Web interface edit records
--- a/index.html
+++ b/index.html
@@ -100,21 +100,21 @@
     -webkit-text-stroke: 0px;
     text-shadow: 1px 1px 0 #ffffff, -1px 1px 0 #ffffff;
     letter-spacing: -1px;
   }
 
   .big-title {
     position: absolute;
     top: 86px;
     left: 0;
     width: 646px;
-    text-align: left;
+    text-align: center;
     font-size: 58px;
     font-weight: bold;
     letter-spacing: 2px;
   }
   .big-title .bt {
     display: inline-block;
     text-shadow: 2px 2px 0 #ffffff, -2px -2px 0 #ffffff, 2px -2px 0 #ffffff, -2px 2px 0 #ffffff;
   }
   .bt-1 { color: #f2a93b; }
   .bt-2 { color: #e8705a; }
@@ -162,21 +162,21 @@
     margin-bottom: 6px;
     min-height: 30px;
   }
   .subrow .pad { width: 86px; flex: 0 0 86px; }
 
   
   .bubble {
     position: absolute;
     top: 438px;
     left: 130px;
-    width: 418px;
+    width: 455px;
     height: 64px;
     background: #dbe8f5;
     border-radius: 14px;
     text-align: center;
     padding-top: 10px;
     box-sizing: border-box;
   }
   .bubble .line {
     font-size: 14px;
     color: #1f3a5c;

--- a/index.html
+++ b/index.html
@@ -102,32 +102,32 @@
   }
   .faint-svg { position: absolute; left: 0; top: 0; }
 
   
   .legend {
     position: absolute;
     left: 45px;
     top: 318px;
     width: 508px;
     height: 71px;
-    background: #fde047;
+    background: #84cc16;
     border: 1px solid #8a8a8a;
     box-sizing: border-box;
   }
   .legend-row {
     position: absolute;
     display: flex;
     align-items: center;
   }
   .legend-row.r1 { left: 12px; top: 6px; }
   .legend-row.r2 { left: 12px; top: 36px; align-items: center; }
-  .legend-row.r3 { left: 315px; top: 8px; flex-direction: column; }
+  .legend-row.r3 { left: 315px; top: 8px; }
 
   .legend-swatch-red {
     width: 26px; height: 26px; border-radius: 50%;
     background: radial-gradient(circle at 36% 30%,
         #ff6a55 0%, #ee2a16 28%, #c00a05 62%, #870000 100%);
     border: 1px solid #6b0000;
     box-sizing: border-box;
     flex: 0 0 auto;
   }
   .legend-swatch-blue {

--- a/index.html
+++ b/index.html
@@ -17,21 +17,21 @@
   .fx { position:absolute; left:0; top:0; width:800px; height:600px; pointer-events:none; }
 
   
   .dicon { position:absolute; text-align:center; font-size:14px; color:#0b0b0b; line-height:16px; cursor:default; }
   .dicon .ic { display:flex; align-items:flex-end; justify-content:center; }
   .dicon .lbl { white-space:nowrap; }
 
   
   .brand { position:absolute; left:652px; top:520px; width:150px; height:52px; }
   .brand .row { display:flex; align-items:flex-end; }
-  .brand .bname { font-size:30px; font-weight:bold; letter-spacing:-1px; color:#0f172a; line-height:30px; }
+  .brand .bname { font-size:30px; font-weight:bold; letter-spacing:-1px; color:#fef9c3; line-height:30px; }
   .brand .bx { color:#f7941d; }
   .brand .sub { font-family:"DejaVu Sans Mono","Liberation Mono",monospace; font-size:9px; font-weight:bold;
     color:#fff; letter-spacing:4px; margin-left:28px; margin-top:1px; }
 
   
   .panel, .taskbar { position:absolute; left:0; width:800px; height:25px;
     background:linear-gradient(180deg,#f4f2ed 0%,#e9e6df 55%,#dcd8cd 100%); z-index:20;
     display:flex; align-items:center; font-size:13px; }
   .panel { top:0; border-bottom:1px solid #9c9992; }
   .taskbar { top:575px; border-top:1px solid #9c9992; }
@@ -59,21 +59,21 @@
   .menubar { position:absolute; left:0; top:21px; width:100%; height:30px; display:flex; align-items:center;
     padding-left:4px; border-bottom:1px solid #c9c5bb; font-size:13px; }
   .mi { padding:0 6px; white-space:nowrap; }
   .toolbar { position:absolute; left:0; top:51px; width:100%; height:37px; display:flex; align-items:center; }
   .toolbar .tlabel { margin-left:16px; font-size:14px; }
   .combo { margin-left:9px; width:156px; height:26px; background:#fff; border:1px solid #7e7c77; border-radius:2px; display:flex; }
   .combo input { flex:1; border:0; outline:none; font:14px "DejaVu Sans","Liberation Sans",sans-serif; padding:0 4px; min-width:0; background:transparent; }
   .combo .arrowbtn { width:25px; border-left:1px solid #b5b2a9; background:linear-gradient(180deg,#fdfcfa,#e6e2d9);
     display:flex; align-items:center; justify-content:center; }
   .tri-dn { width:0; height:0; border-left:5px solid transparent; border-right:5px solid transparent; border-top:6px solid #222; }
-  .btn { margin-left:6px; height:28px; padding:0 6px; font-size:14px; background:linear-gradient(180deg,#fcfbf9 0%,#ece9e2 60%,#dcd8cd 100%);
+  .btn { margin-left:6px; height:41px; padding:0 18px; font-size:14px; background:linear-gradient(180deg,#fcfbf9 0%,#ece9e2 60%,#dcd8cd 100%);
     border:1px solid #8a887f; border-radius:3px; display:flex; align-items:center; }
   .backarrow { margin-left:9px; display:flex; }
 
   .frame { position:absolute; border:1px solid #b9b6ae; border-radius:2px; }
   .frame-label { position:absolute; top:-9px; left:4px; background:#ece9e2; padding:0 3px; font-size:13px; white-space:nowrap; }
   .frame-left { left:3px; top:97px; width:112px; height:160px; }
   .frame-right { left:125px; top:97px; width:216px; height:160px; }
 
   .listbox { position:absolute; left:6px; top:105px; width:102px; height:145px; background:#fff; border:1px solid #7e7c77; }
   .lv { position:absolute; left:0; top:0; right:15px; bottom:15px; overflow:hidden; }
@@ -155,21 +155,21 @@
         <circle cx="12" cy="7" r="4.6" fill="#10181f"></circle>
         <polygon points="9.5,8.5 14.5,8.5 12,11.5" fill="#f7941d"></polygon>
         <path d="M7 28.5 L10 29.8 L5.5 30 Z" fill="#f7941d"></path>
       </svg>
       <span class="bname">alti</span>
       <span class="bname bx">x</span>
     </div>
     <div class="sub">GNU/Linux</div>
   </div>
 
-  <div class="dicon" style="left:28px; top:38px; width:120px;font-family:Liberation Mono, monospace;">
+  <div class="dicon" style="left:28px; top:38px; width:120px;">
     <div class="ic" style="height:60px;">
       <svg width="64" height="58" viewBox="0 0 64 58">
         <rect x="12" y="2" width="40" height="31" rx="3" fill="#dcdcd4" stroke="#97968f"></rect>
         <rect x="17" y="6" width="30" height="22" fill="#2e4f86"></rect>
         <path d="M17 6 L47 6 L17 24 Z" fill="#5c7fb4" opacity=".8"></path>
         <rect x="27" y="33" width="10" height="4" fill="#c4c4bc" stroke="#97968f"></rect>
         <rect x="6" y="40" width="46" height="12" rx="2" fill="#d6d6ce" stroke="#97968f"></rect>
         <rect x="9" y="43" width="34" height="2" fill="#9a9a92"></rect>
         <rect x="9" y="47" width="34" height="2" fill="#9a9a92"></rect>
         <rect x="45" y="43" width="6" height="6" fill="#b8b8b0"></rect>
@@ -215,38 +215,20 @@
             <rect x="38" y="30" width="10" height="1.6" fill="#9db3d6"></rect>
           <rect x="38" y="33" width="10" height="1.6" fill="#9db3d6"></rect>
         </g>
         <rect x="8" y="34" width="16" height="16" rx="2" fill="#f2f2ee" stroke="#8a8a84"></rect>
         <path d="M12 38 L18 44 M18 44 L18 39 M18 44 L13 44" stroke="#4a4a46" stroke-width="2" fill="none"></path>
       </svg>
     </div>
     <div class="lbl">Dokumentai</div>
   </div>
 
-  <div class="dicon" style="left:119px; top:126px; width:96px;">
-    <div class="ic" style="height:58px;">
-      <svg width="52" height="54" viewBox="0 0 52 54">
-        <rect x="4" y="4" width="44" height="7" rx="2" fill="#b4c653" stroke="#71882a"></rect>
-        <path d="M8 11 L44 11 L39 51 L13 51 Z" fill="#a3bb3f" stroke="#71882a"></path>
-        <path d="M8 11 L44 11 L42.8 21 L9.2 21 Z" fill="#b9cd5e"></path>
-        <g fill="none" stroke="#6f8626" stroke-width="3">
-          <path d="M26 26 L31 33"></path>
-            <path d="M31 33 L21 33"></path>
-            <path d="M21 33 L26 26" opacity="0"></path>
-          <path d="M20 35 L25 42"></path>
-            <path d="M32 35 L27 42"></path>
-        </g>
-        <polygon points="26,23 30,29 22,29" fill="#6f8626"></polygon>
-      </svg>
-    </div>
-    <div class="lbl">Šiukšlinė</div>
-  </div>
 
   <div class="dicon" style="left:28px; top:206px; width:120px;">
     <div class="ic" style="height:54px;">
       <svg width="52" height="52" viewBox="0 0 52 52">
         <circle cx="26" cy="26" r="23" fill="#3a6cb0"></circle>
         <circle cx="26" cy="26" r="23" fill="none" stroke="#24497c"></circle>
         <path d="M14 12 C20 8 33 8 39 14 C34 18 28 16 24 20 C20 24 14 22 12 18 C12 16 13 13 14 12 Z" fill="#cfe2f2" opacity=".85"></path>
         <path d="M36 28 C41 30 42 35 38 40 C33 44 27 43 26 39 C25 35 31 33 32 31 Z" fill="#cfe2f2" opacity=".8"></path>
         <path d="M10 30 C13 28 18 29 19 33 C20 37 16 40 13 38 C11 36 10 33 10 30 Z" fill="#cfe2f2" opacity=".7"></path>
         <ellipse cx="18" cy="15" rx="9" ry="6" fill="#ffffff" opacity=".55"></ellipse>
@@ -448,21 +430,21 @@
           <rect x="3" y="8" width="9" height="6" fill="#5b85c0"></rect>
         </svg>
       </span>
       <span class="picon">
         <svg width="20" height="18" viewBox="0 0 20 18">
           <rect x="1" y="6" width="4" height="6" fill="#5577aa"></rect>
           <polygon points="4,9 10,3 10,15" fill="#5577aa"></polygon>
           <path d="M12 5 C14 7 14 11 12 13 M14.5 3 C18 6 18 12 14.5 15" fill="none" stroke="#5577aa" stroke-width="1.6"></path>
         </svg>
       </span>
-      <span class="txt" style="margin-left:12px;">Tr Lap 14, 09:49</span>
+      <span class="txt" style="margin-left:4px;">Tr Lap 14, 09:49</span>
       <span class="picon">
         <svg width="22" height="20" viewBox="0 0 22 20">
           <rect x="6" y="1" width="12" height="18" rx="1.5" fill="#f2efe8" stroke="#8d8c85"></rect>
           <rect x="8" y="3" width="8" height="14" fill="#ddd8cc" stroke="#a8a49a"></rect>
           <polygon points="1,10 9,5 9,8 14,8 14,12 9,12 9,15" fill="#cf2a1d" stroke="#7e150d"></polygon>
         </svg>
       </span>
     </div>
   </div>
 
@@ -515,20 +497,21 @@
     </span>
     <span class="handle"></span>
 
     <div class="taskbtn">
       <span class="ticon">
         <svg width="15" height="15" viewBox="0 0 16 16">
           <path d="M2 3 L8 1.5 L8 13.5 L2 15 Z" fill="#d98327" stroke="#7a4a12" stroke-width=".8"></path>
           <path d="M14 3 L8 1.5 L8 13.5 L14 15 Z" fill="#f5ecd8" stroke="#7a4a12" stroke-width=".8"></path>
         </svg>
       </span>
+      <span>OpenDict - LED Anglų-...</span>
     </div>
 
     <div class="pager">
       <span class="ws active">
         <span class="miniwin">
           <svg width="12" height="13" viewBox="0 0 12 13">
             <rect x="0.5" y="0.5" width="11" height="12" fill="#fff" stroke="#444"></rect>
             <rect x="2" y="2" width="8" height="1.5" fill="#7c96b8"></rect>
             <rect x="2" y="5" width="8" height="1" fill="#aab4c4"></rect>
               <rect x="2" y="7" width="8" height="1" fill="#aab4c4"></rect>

▶ REQUIREMENT: From the data above, copy each line that holds "content".

▶ YOUR RESPONSE:
   .dicon .ic { display:flex; align-items:flex-end; justify-content:center; }
     display:flex; align-items:center; justify-content:center; }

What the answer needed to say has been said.